Boy was I angry! From my distance I thought it looked like a bicycle lock.
How in the world am I to get it off him if it's really a bicycle lock??? Who the hell thinks it's funny to do such a thing to a dog???
To whom does this dog belongs to???
Can I really just leave him like that running around with a possible hazard around it's torso?
Nah! I can't ignore it! Never in a million years can I ignore that! I don't care what anyone is gonna think about me, I don't care if I have to chase this dog to the end of the earth, be bitten, or get myself killed... I'm doing it! Anything to just get that man made hazard off him!
I turned around and started my search because as I was going straight, the dog turned into a different street. When I found it, he was busy marking and I finally got the opportunity to snap pictures.
|This is the 2nd pic I took of it.|
|Here is a closer look on the first pic. If you look closely, the black band isn't the only hazard bound around this dog.|
Why did I waste time on taking pictures of him when I should be helping it immediately? It's simple Plan B measure that I had to take. This is a dog I've never interacted with before, so if I failed to get close to it on that day, I could recruit some people to help me help this dog.
I got down my car when I was close enough and made myself look smaller by crouching down. Called to it with an excited and soft high pitch baby voice to get it's attention. To my surprise and with great relief, it came right towards me all friendly. Lucky for us, the black band thing was just a plastic tubing covering a rope loop. However, that wasn't the only hazard around this dog.

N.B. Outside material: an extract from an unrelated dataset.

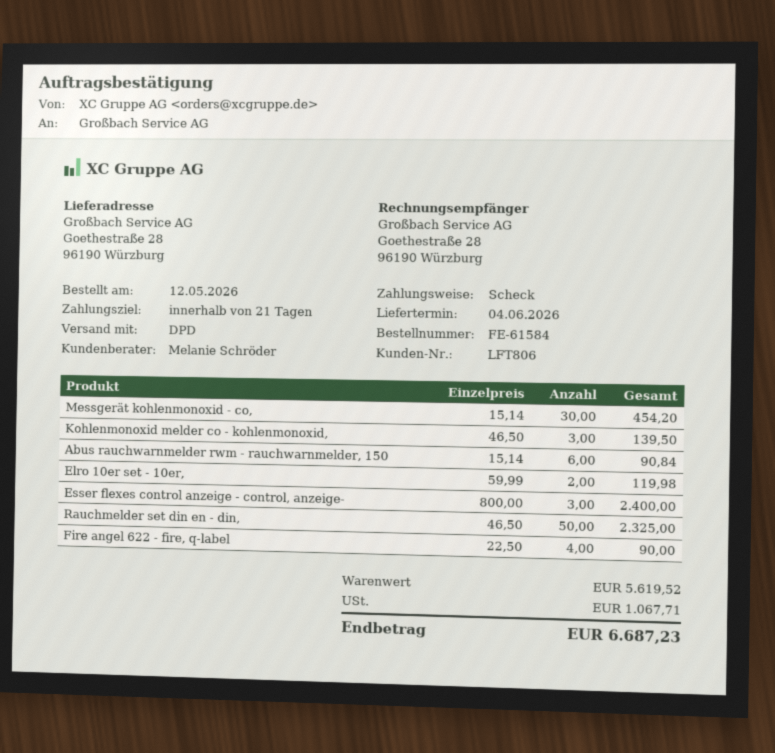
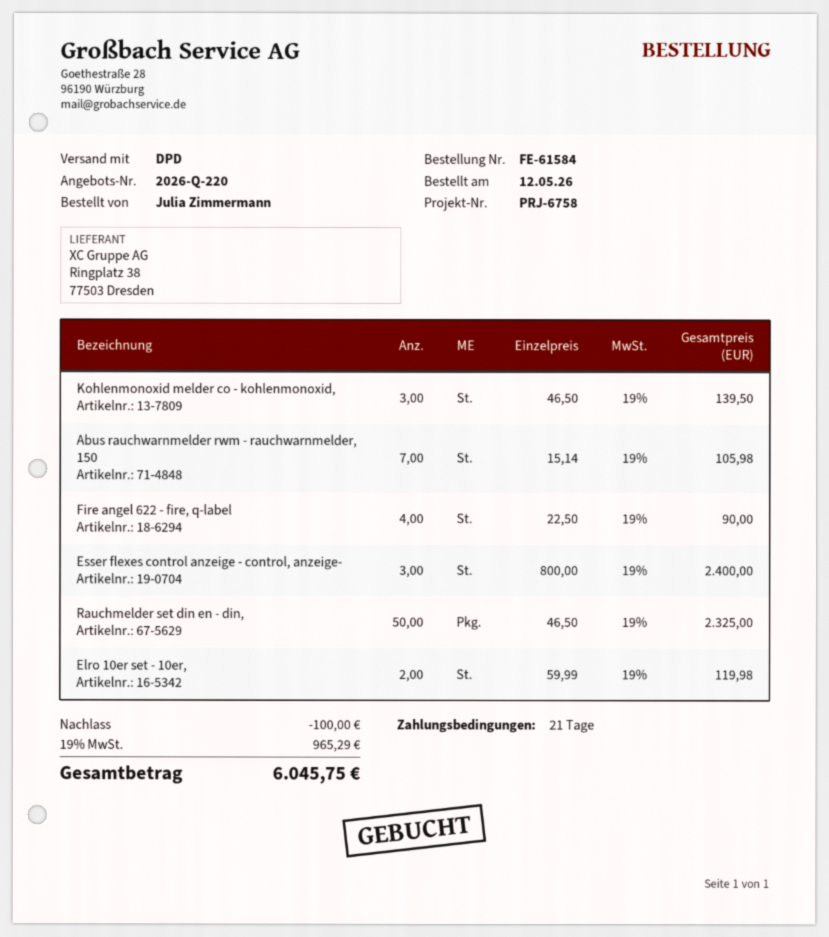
Messgerät kohlenmonoxid - co,: 30 x 15.14 = 454.20 -> none
Abus rauchwarnmelder rwm - rauchwarnmelder, 150: 6 x 15.14 = 90.84 -> 7 x 15.14 = 105.98
discount: none -> 100.00
tax: 1067.71 -> 965.29
total: 6687.23 -> 6045.75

|There was a chain that looped around it's neck and left front leg. Worse of all, it was hooked with a wire connecting to the black band. Look how the chain is cutting into the dog's chest.|
I got to admit I wasn't 100% sure if this dog wasn't gonna panic and act aggressively towards me, cause the chain loop was really tight. I had to really bend it's left front leg to it's maximum and squeeze it out. Like how you would take a shirt off your dog by first folding his leg, so that you can maneuver it out the sleeve hole.
Lucky for me, the dog must know I was trying to help it. He didn't struggle, he didn't panic and I got everything off him! Thank God!!!
|I laid the loops on the floor to take a pic, so that you guys can see how unethical this is. NO dog owner should ever make such dangerous so called collars.|
|Here is a closer look. The dog wouldn't leave me after that and kept demanding more attention. Sweet thing!|
From my observation, I could only guess that the owner of this dog tried to make a cheap escape proof dog collar. Another thing is, this dog must have been tied up 24/7. It's very common here in Malaysia where people have animals tied up or locked in cages 24 hours everyday for the rest of their live. Exercise deprived, it decided to escape and go for a run.
However, I can't confirm that, cause this dog is super friendly. Furthermore, he is well fed. It must have been properly socialized with humans. Maybe he escaped from home one day and met some stupid bastards that did this to him.
Another theory could be is that he was just recently dumped for being destructive and boisterous. Tied up somewhere and left to die a slow death or in hopes to be taken in by a dog lover that took pity on it. Instead of staying put, he just pulled and pulled till this happened.
After all was done, I had to decide what to do next. I can't afford or fit in another dog, I don't have a dog foster army, nor is there any animal shelter in Taiping. I had to return him back to the streets and pray he'll be safe. Maybe find his way back home, but am not sure if home is that welcoming.
I bid him farewell and blessed him to be safe. It was bloody difficult to drive away. HOW DO ANYONE HAVE THE HEART TO DRIVE AWAY FROM THEIR PET/PETS AS THEY DUMP THEM??? I DON'T GET IT!!!! This dog wasn't mine, but bloody hell! I worry bout it's safety and I can't stop thinking bout the things that I could have done to help it better. Give it shelter, food and water, warmth, love and to find it a good owner, so that he can live a full life as a beloved family member like every pet should! I failed again.